■ What you should do: Within the records below, find each line that holds the string "items", then copy it.

■ Supplied material:
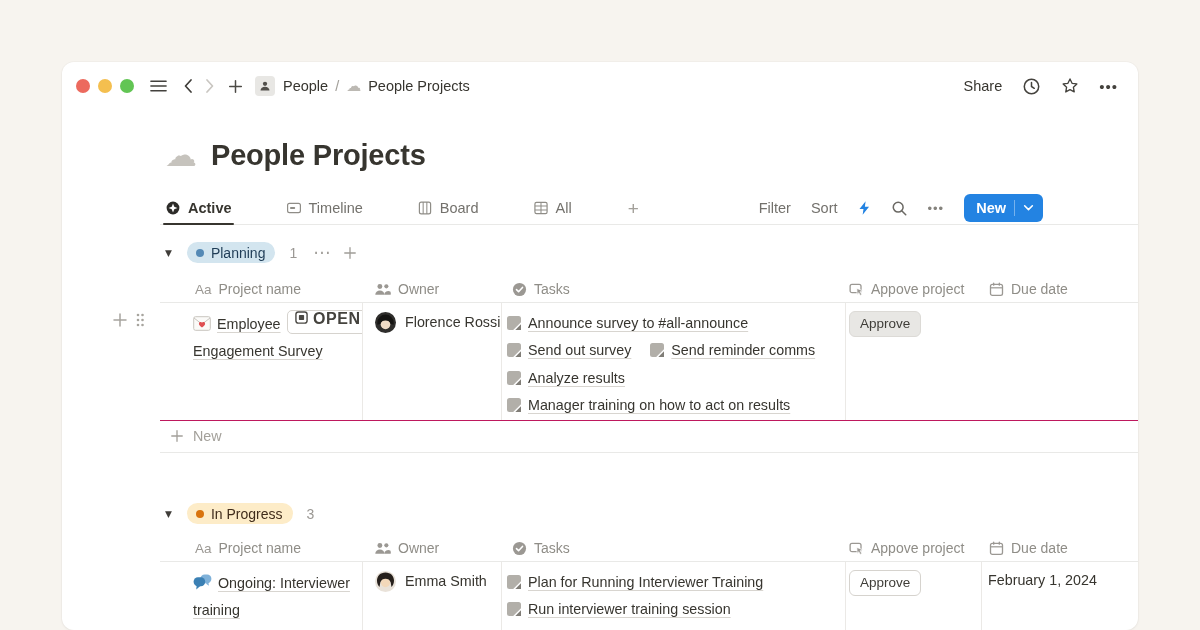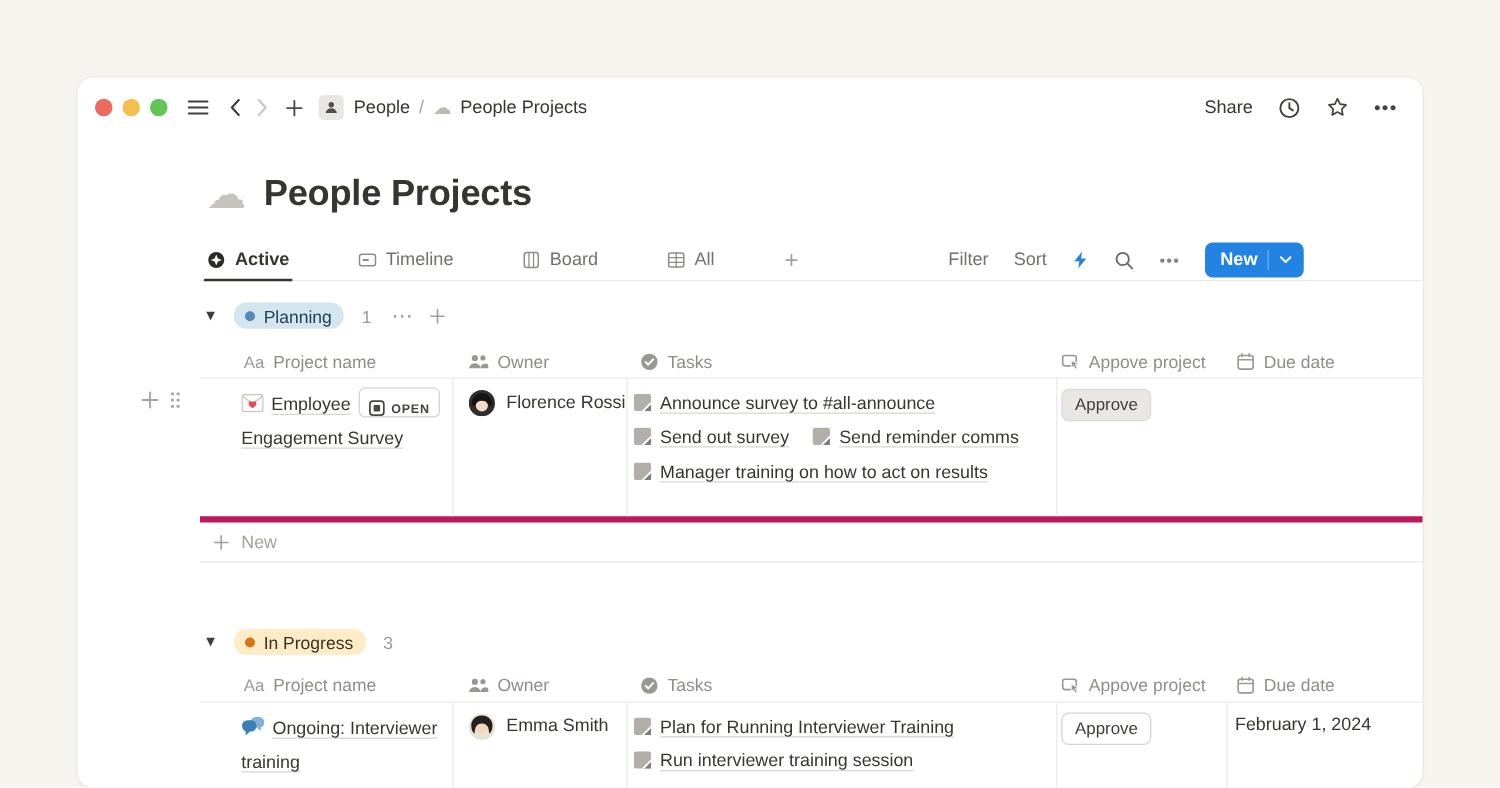--- a/index.html
+++ b/index.html
@@ -69,7 +69,7 @@
   .th.c1{padding-left:35px;} .th.c2{padding-left:12px;} .th.c3{padding-left:11px;}
   .th.c4{padding-left:4px;} .th.c5{padding-left:8px;}
   .aa{font-size:13.5px;color:#9b9893;}
-  .trow{border-bottom:5px solid #be185d;position:relative;}
+  .trow{border-bottom:1px solid #be185d;position:relative;}
   .trow .td + .td{border-left:1px solid #ebe9e6;}
   .row1{min-height:115px;} .row2{min-height:96px;}
   .td{overflow:hidden;}

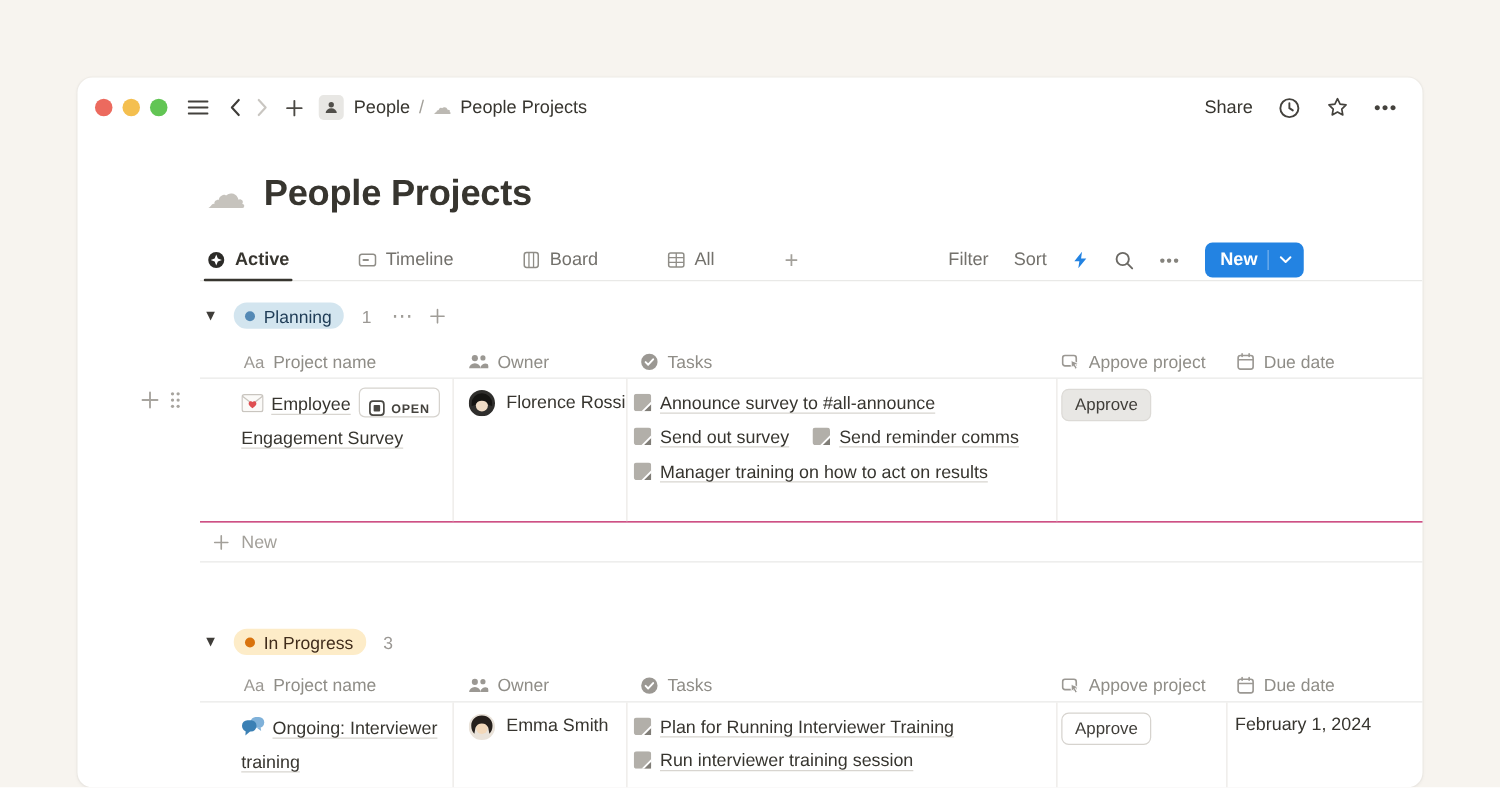--- a/index.html
+++ b/index.html
@@ -87,7 +87,7 @@
     text-decoration-thickness:1px;color:#37352f;}
   .proj-icon{vertical-align:-2px;margin-right:6px;}
   .open-badge{position:absolute;left:127px;top:7px;height:24px;background:#fff;border:1px solid #d6d3ce;
-    border-radius:5px;display:flex;align-items:flex-end;gap:5px;padding:0 7px;font-size:10px;
+    border-radius:5px;display:flex;align-items:flex-start;gap:5px;padding:0 7px;font-size:16px;
     font-weight:700;letter-spacing:.6px;color:#45433e;line-height:1;}
   .approve-btn{display:inline-block;font-size:13.5px;color:#3f3d38;border-radius:6px;
     padding:4px 10px 5px;font-family:inherit;}

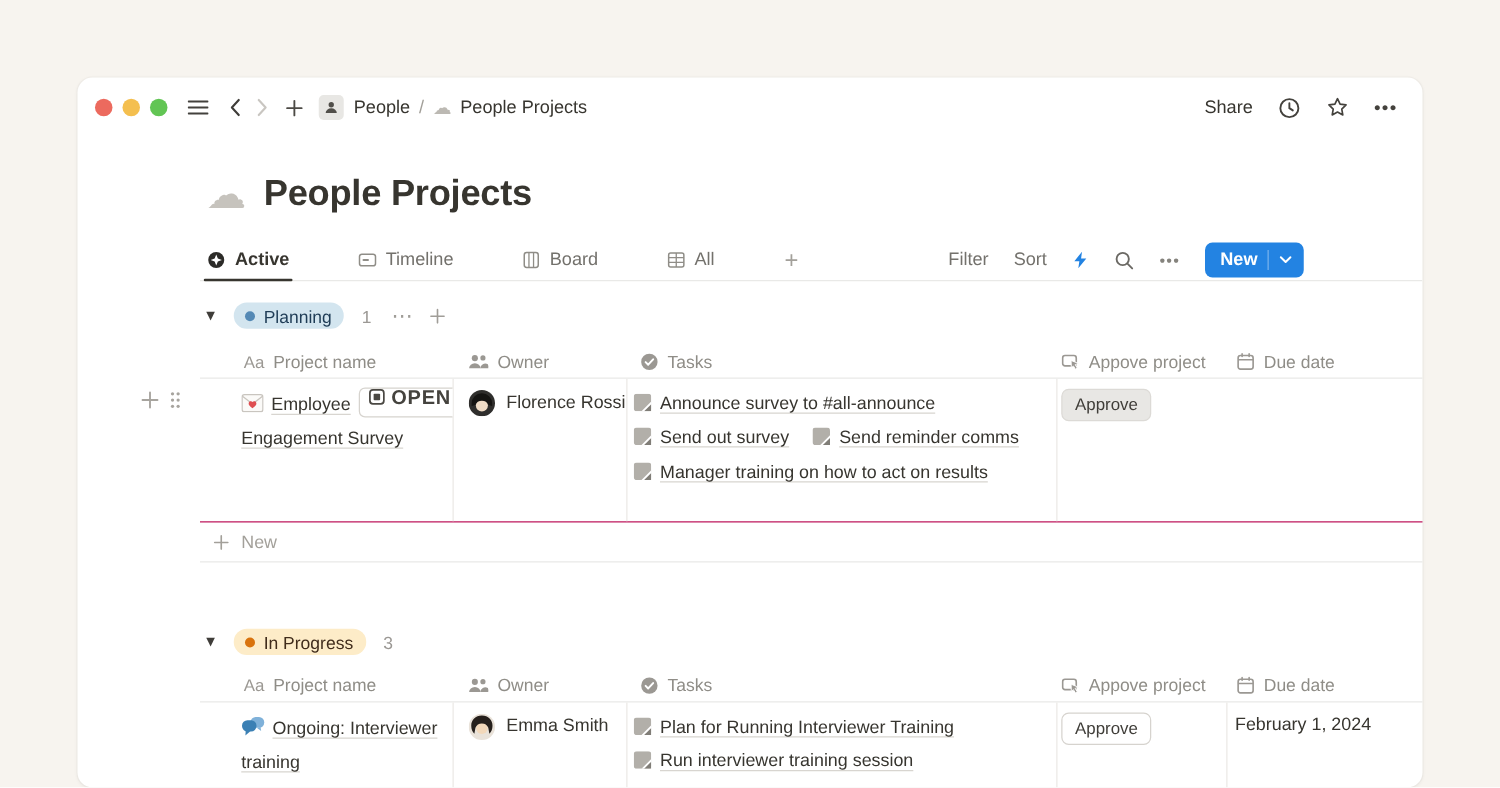--- a/index.html
+++ b/index.html
@@ -320,6 +320,11 @@
                   <rect x="0" y="0" width="14" height="14" rx="2.5" fill="#b2afa9"></rect>
                   <path d="M6.2 14 L14 6.2 L14 14 Z" fill="#ffffff"></path>
                   <path d="M8.3 14 L14 8.3 L14 14 Z" fill="#807d77"></path>
+                </svg><span class="ulink">Analyze results</span></span></div>
+          <div class="task-line"><span class="task"><svg width="14" height="14" viewBox="0 0 14 14">
+                  <rect x="0" y="0" width="14" height="14" rx="2.5" fill="#b2afa9"></rect>
+                  <path d="M6.2 14 L14 6.2 L14 14 Z" fill="#ffffff"></path>
+                  <path d="M8.3 14 L14 8.3 L14 14 Z" fill="#807d77"></path>
                 </svg><span class="ulink">Manager training on how to act on results</span></span></div>
         </div>
         <div class="td td-approve">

■ Completed exercise:
-    border-radius:5px;display:flex;align-items:flex-end;gap:5px;padding:0 7px;font-size:10px;
+    border-radius:5px;display:flex;align-items:flex-start;gap:5px;padding:0 7px;font-size:16px;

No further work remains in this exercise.